Dieseldunst
I'd rather be a forest than a street.
Sonntag, 30. 08 15

30.08.15, 11:36 | 'Keep on ploughing'


Dieselliebe.

Und an irgendeinem Abend, da bricht etwas. Ich schweige nur noch. Und dann gehe ich. Wir entschuldigen uns, aber das richtet es nicht. Ich mache eines dieser Bilder, an denen mein Herz hängt, und lange halte ich den Finger über dem Telefon, aber ich schicke es Dir nicht. Es ist zerbrochen.
Ich habe Dich immer noch sehr gern, sage ich, und dann fehlen mir zu allem die Worte. Ich möchte Dir nicht mehr offenbar werden, nicht mehr verbindlich, nicht mehr begeistert.
Vielleicht ist das besser so, sagst Du. Ich schaue in den Vollmond dieser klaren Nacht, ich bin sehr müde und sehr erfüllt davon, wie aus den Befehlen meiner Finger, meiner Arme und Beine die Arbeit so wird, wie ich sie haben will. Ich habe die Sprache der Maschine nicht nur verstanden, ich beherrsche sie. Ich throne in der Kabine und erteile Befehle an Knöpfen und Hebeln.

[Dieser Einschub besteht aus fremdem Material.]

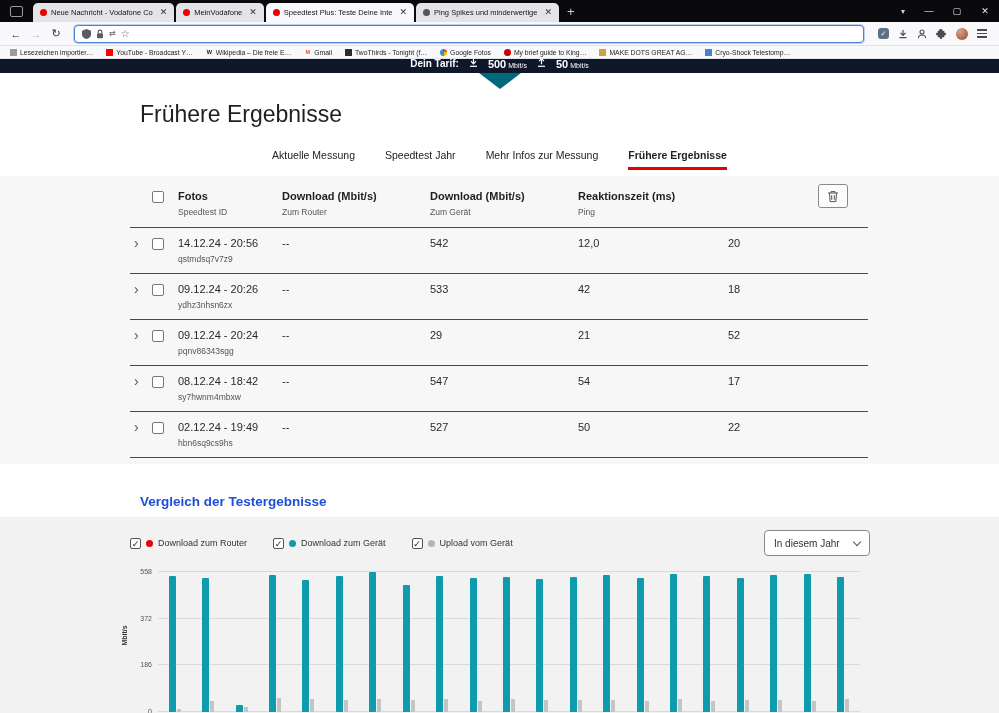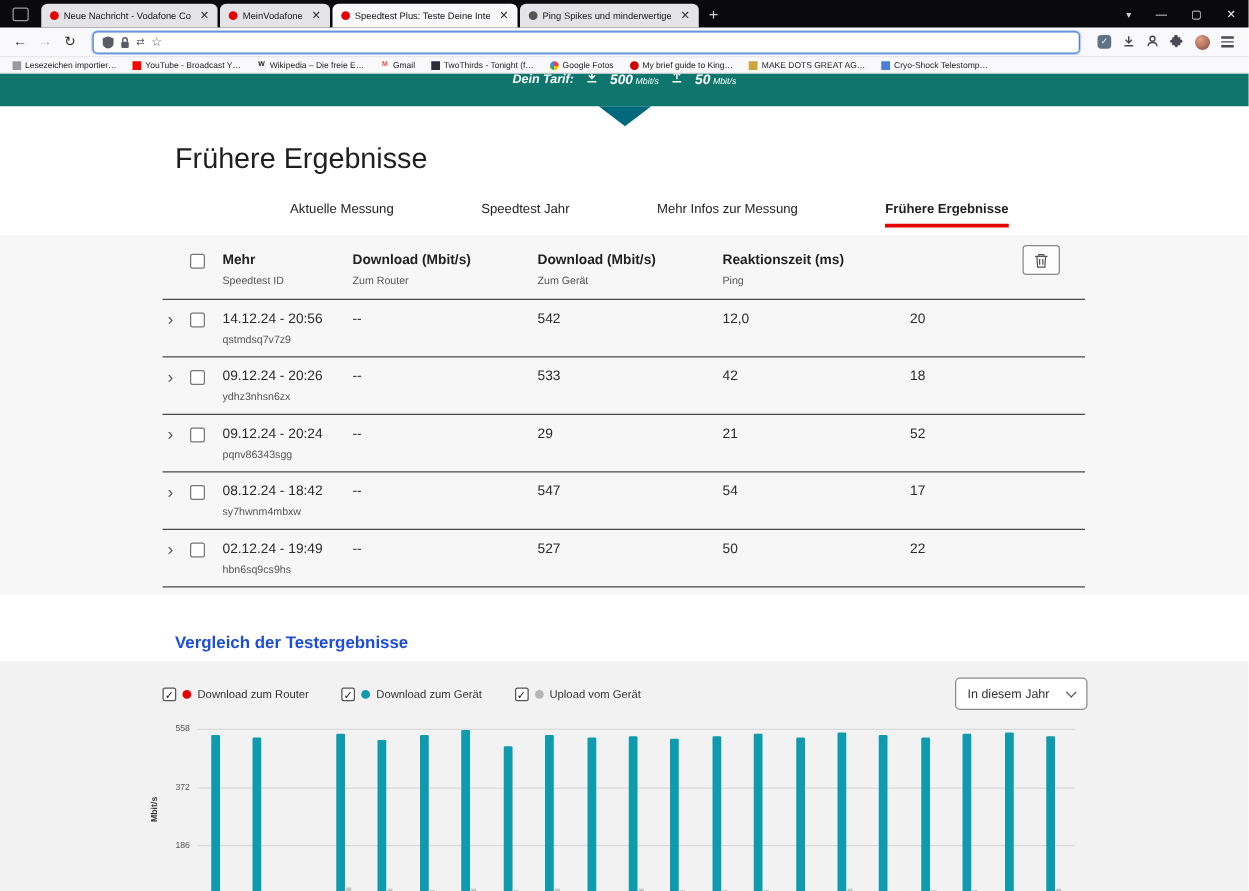"Dein Tarif:" .tariff { background: #0f766e -> #0f172a; font-style: italic -> none; height: 26px -> 14px }
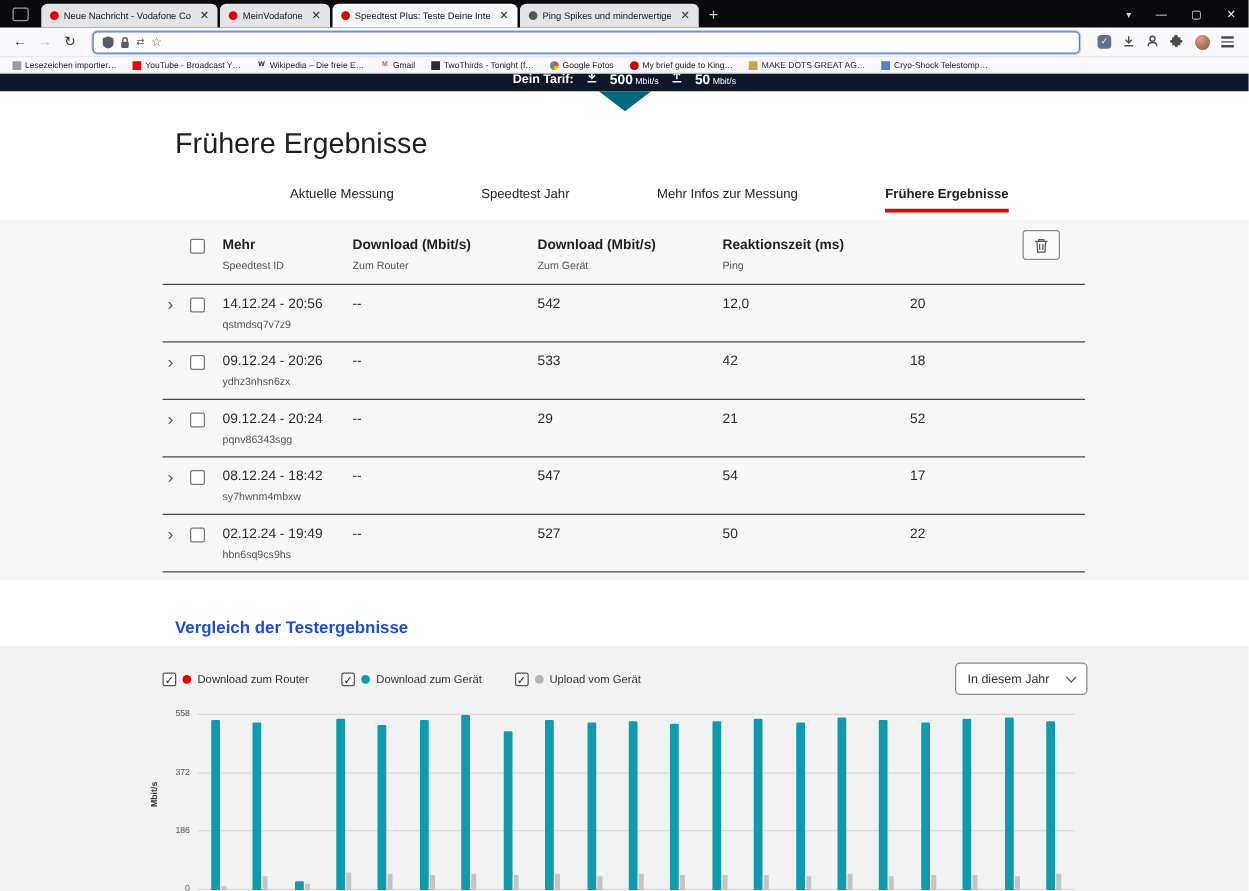"Aktuelle Messung" .page-tab { margin-left: 40px -> none }
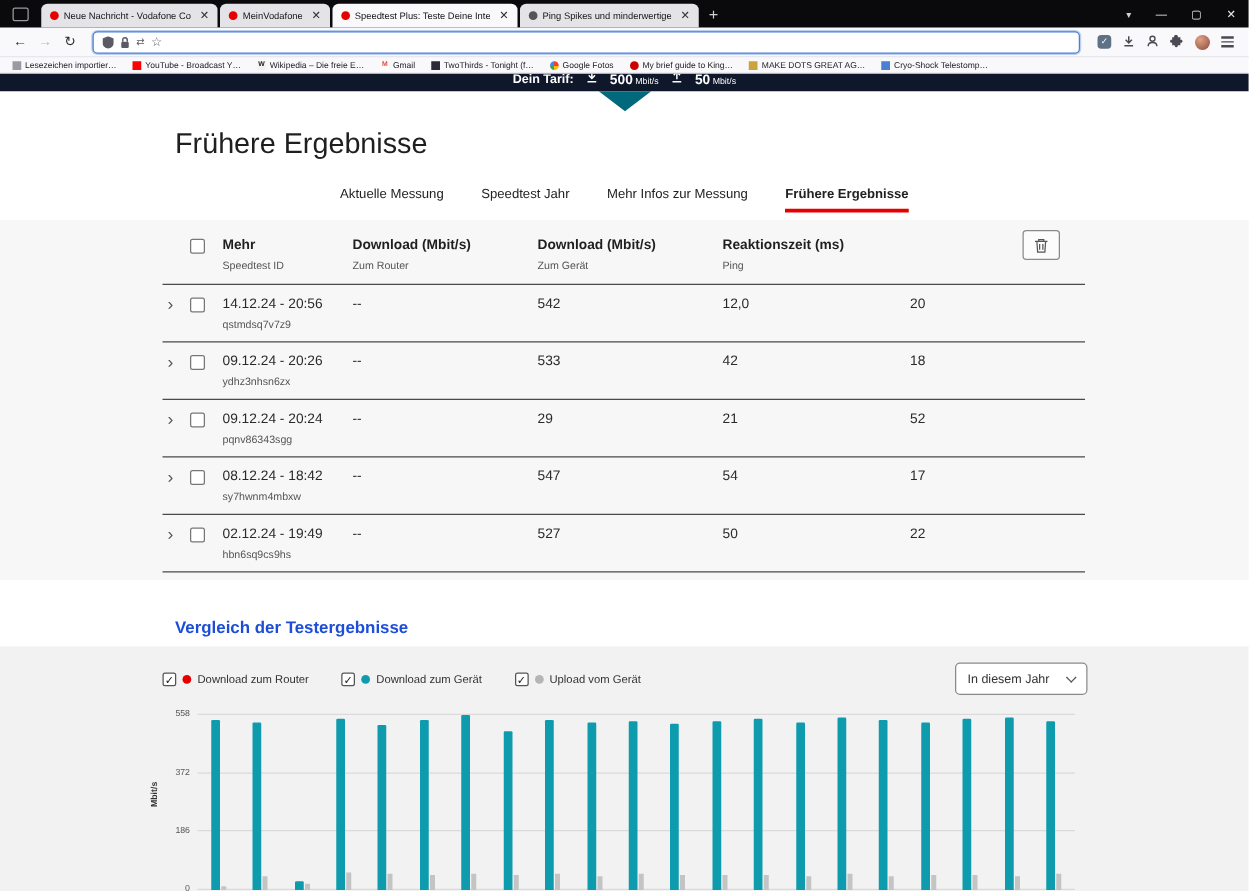"Mehr" div.th-t { text: Mehr -> Fotos }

Ich beherrsche eine Sprache, ich erledige eine Arbeit, ich freue mich an Abläufen. Ich schalte das Funkgerät ab an diesem Abend, und das Radio ganz leise. Nur das Rauschen der Lüftung, das Konzert des Motors, die Antworten des Getriebes.
Du sagst etwas, und ich sollte reagieren. Ich weiß auch, wie ich reagieren sollte. Allein, ich bin müde. Ich sortiere die Antworten durch, siebe die Freundlichkeit heraus, trockne und wische und poliere die Antwort, bis sie glänzend und leer ist.
Ja, sage ich. Und nein.
Es liegt nicht an Dir, denke ich. Ich bin falsch. Ich bin falsch an Dir, und ich möchte mich korrigieren.



Es ist Zeit für den Herbstnebel. Es ist Zeit für kleine Schritte. Zeit für Schritte, Zeit, um aufzustehen und zu gehen. Zeit, um lang zu schauen und kurz zu sehen.
Du stößt noch einmal zu und zielst auf den Punkt zwischen Machen und Mitmachen. Du kennst mich gut, denke ich. Ich weiche nicht aus. Ich mag verletzlich sein, aber verwundbar bin ich nicht. Es ist Respekt vor Dir, der mich nicht ausweichen lässt - Du sollst Deinen Schlag haben. Und es ist der Glaube an mich, der mich nicht ausweichen lässt. Ich kann das ertragen.
An der Tankstelle fülle ich Diesel nach. Stelle die Maschine in der Halle ab und ziehe das Tor zu. Es ist warm draußen. Ich mache einen Schritt. Ich antworte nicht mehr.